------ DATA TO USE

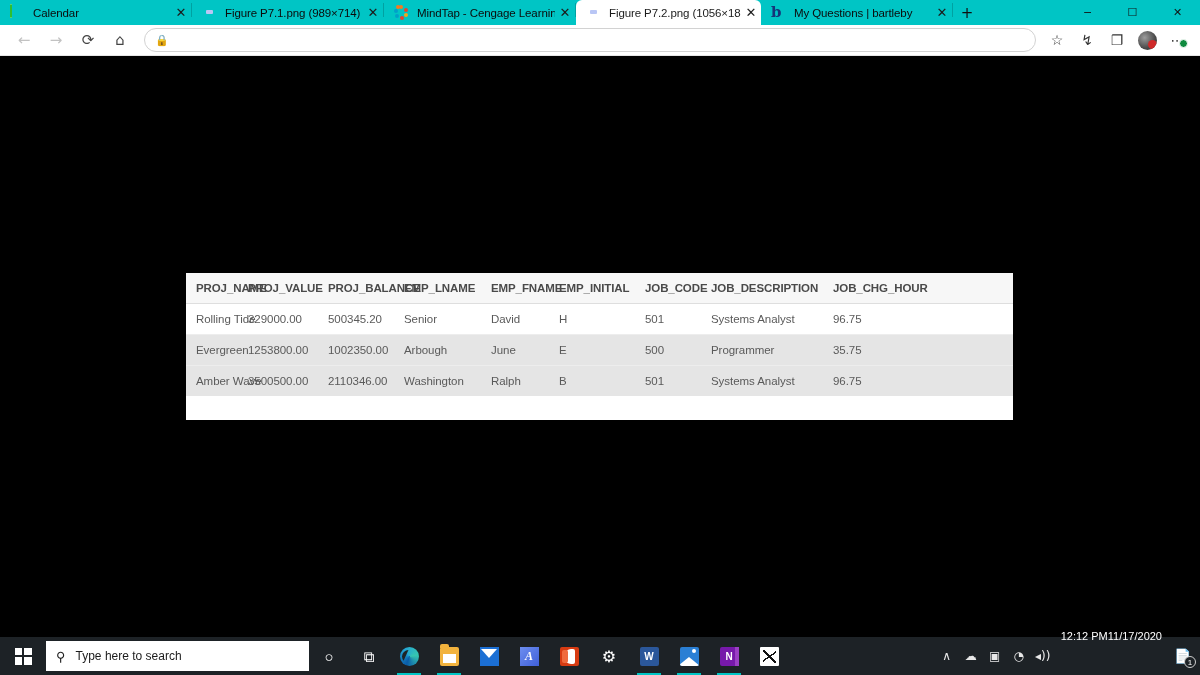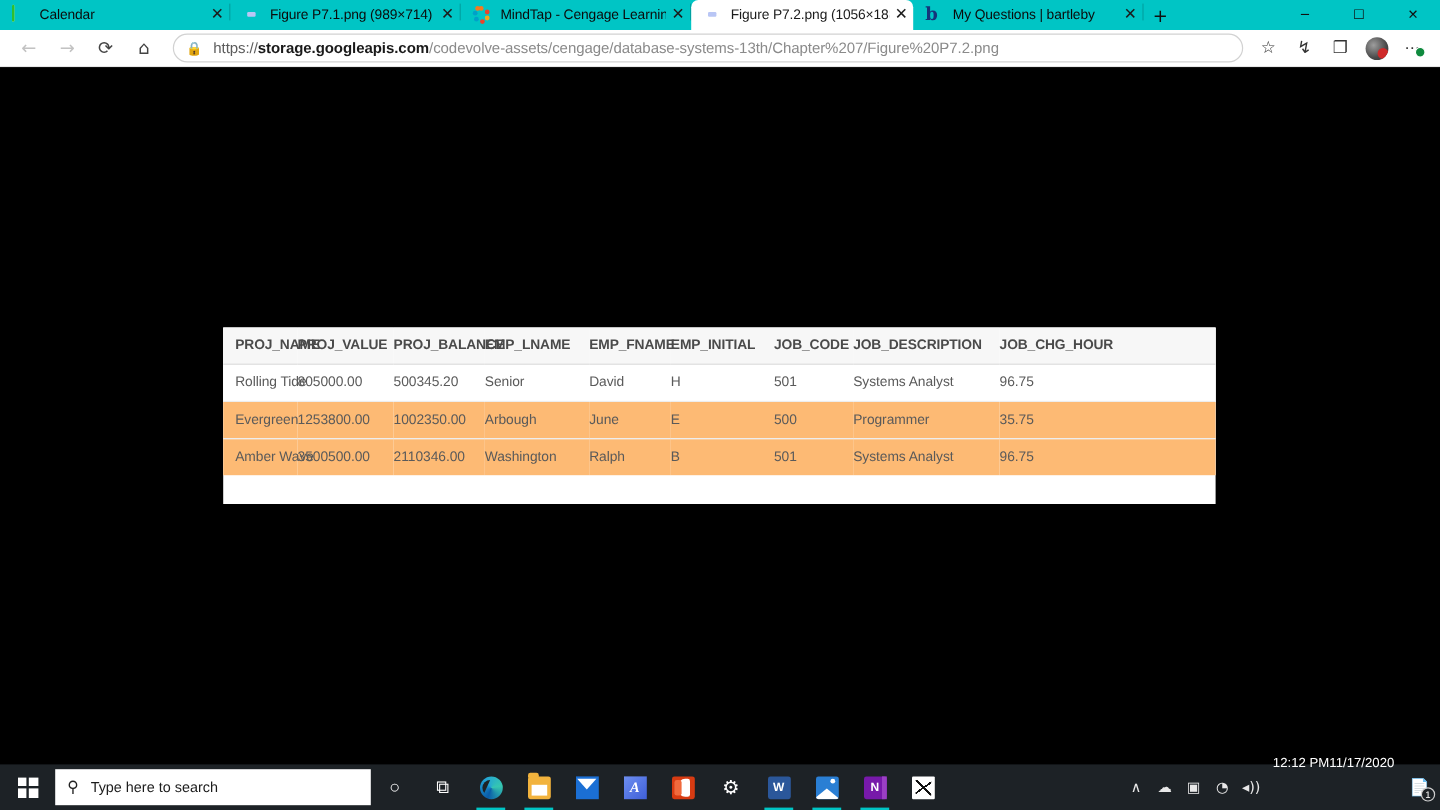--- a/index.html
+++ b/index.html
@@ -580,7 +580,6 @@
 
     <div class="urlbox">
       <span class="lockicon">🔒</span>
-      <span class="urltext"><span class="scheme">https://</span><b>storage.googleapis.com</b><span>/codevolve-assets/cengage/database-systems-13th/Chapter%207/Figure%20P7.2.png</span></span>
     </div>
 
     <div class="barbtn">☆</div>

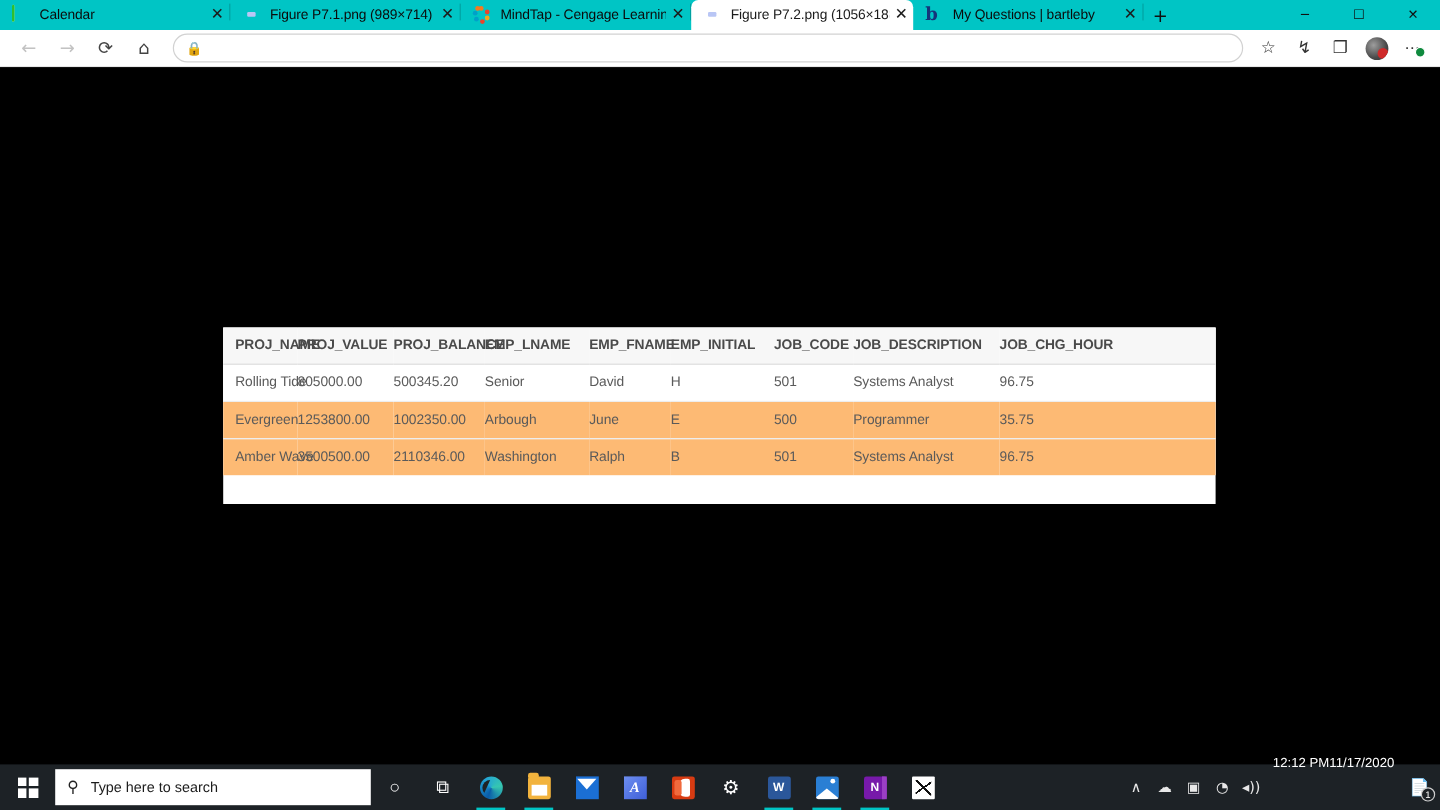--- a/index.html
+++ b/index.html
@@ -626,7 +626,7 @@
         <tbody>
           <tr class="row-odd">
             <td class="cell-pad-left">Rolling Tide</td>
-            <td>805000.00</td>
+            <td>329000.00</td>
             <td>500345.20</td>
             <td>Senior</td>
             <td>David</td>

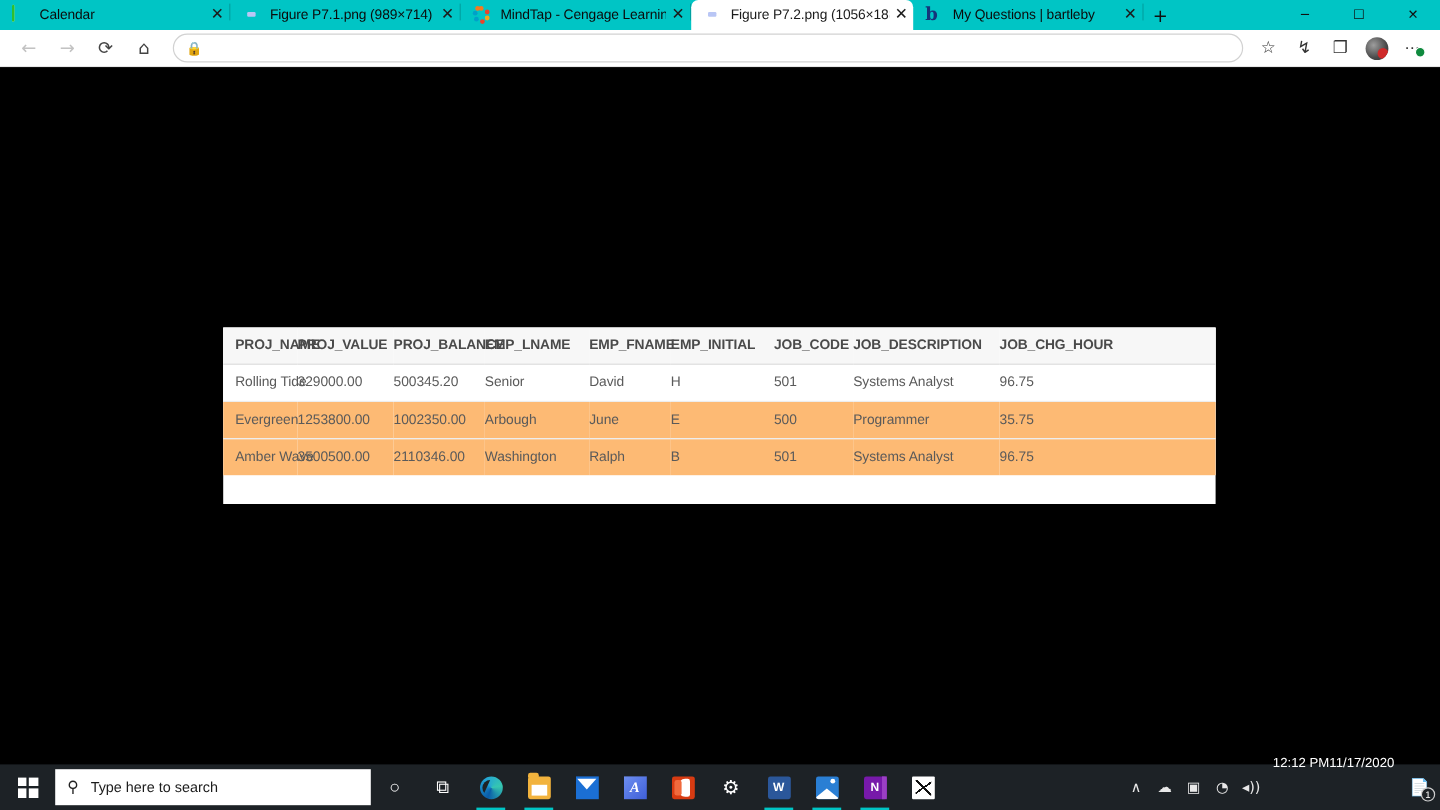--- a/index.html
+++ b/index.html
@@ -299,7 +299,7 @@
     letter-spacing: -0.05px;
   }
   table.dbtable tr.row-odd td { background: #ffffff; }
-  table.dbtable tr.row-even td { background: #fdba74; }
+  table.dbtable tr.row-even td { background: #e5e5e5; }
   table.dbtable tr:last-child td { border-bottom: none; }
   .cell-pad-left { padding-left: 10px !important; }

------------

■ **REQUIRED ACTION**: Look over the listing and return each line that holds "left".

■ **RESPONSE**:
             <td class="cell-pad-left">Rolling Tide</td>
   .cell-pad-left { padding-left: 10px !important; }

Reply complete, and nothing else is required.